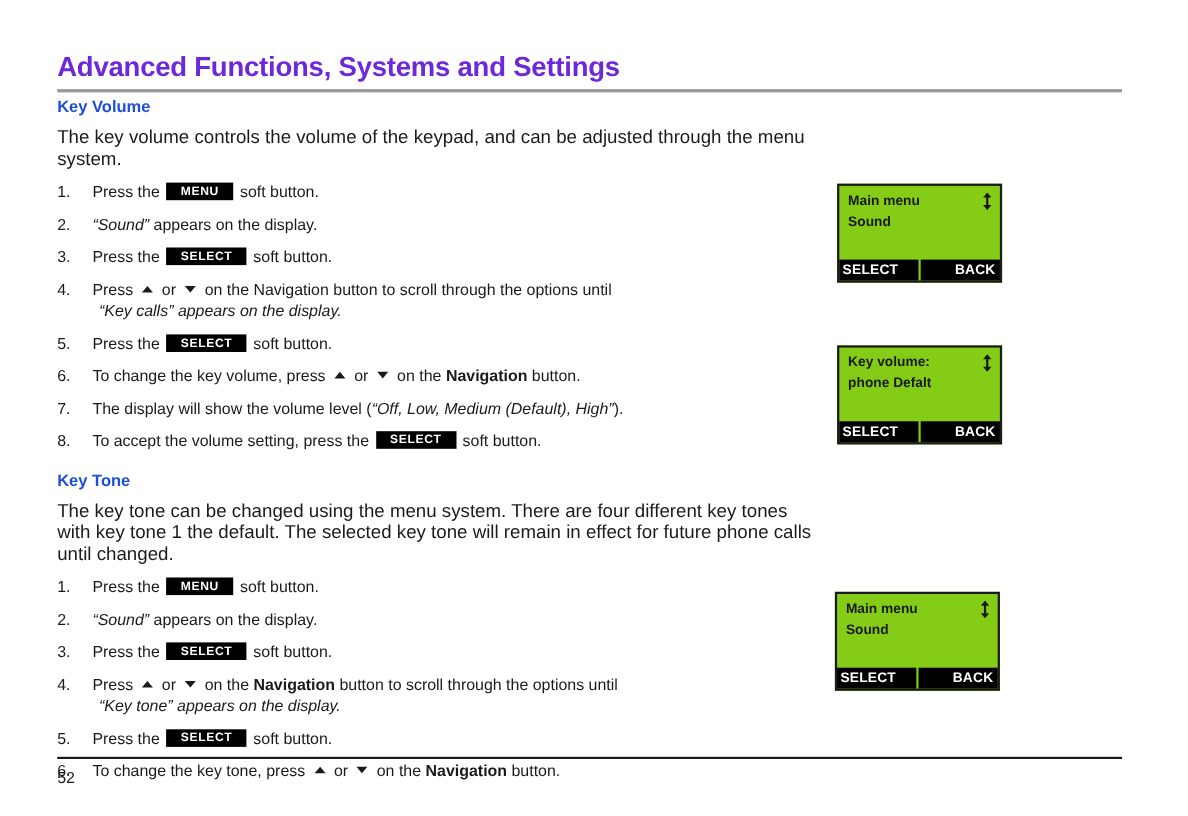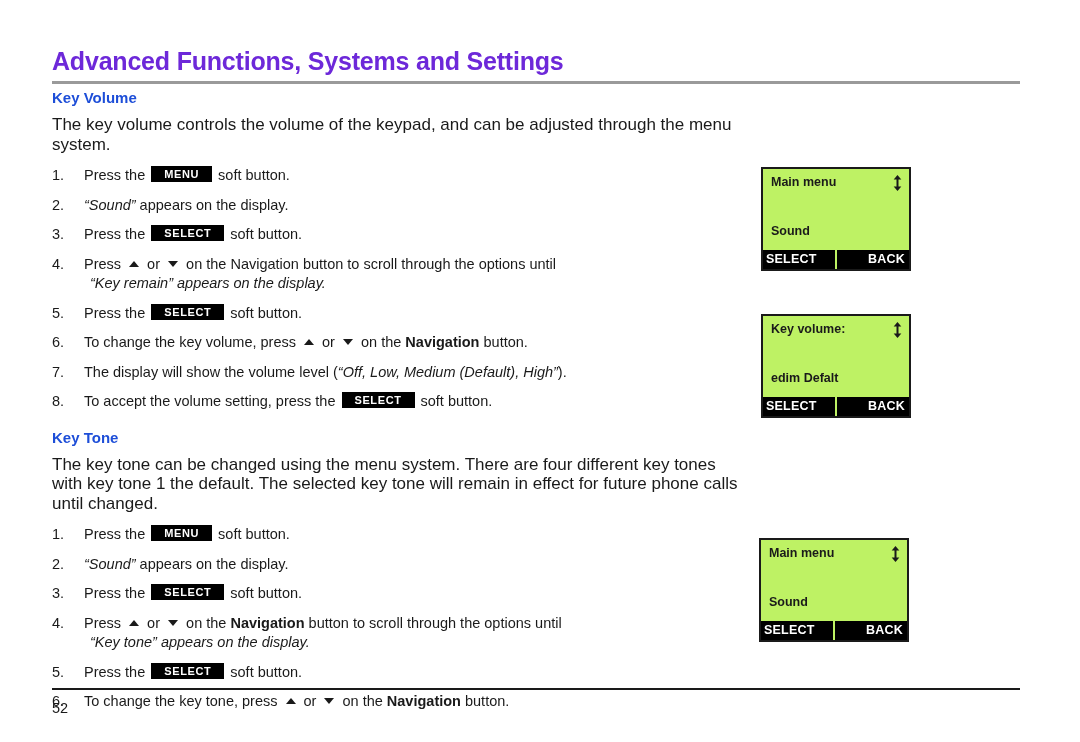--- a/index.html
+++ b/index.html
@@ -134,9 +134,9 @@
   .lcd {
     position: absolute;
     width: 150px;
-    height: 104px;
+    height: 90px;
     border: 2px solid #1a1a1a;
-    background: #bef264;
+    background: #84cc16;
     box-sizing: border-box;
   }
   .lcd-inner {

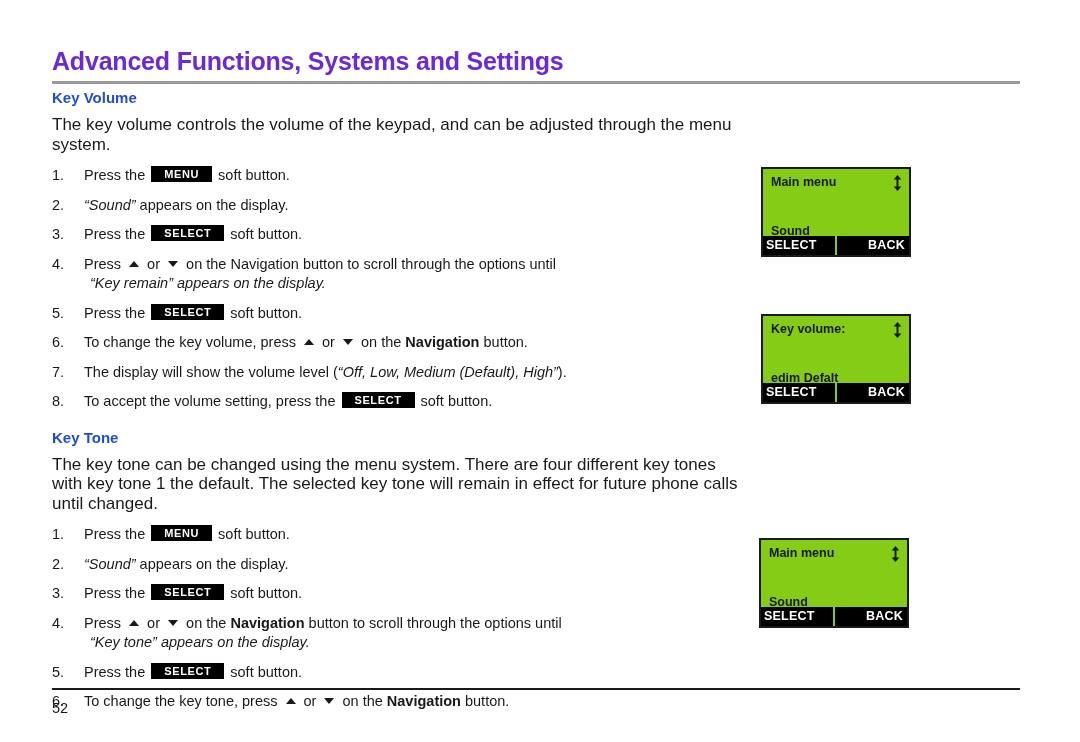--- a/index.html
+++ b/index.html
@@ -154,7 +154,7 @@
     white-space: nowrap;
   }
   .lcd-line1 { top: 6px; }
-  .lcd-line2 { top: 25px; margin-top: 30px; }
+  .lcd-line2 { top: 25px; }
 
   .scroll-ind {
     position: absolute;

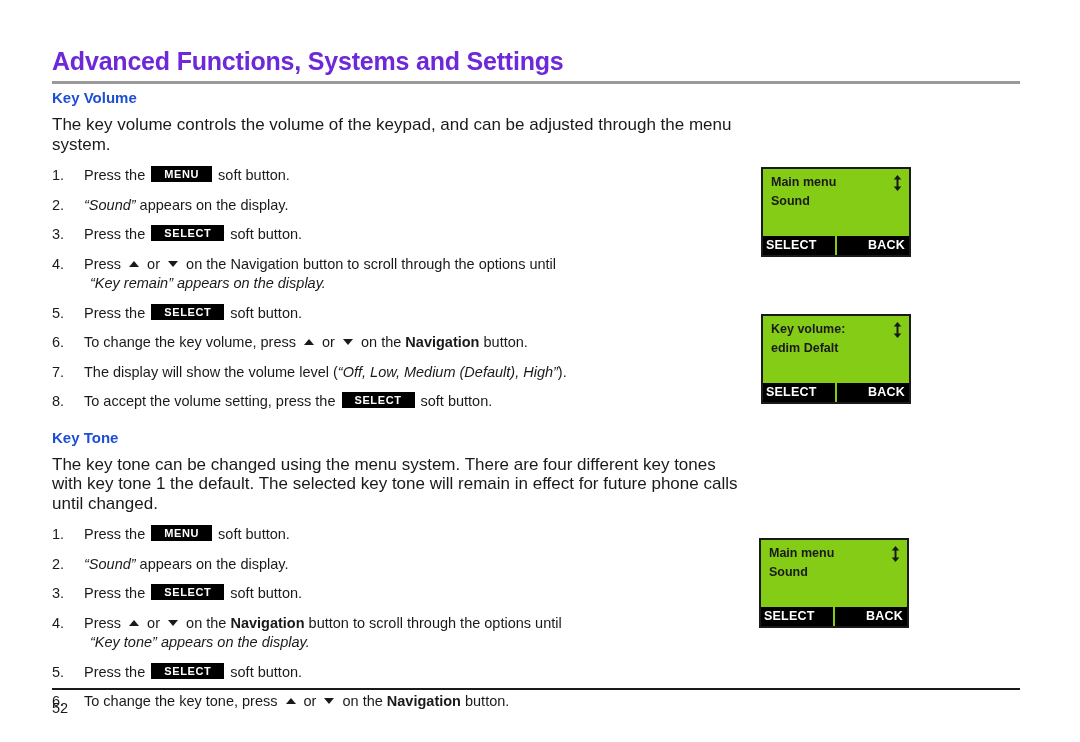--- a/index.html
+++ b/index.html
@@ -244,7 +244,7 @@
       <li>
         <span class="num">4.</span>
         <span>Press </span><span class="arrow-up"></span><span> or </span><span class="arrow-down"></span><span> on the Navigation button to scroll through the options until</span>
-        <span class="step-sub it">“Key remain” appears on the display.</span>
+        <span class="step-sub it">“Key calls” appears on the display.</span>
       </li>
       <li>
         <span class="num">5.</span>

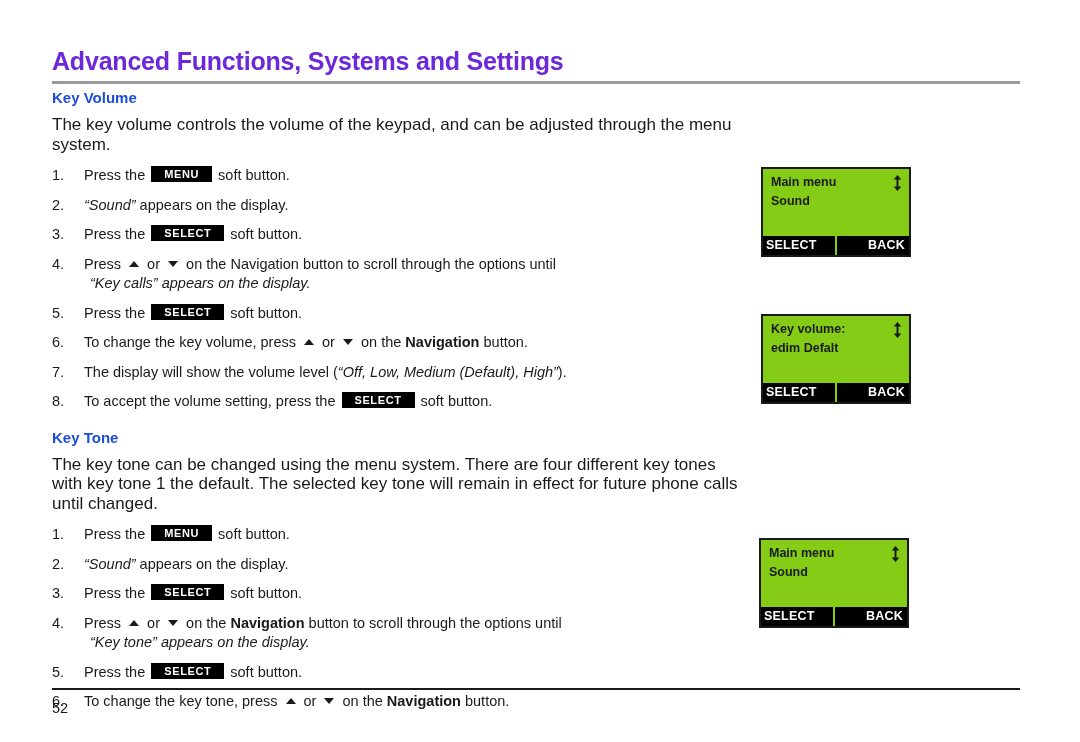--- a/index.html
+++ b/index.html
@@ -315,7 +315,7 @@
   <div class="lcd" style="left:761px; top:314px;">
     <div class="lcd-inner">
       <div class="lcd-line lcd-line1">Key volume:</div>
-      <div class="lcd-line lcd-line2">edim Defalt</div>
+      <div class="lcd-line lcd-line2">phone Defalt</div>
       <svg class="scroll-ind" viewBox="0 0 9 16">
         <polygon points="4.5,0 8.3,4.6 0.7,4.6" fill="#1a1a1a"></polygon>
         <polygon points="4.5,16 8.3,11.4 0.7,11.4" fill="#1a1a1a"></polygon>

════════════════════

◆ Directions for this task
Pull out every line of the records above that contains the word "Defalt".

◆ Reply
-      <div class="lcd-line lcd-line2">edim Defalt</div>
+      <div class="lcd-line lcd-line2">phone Defalt</div>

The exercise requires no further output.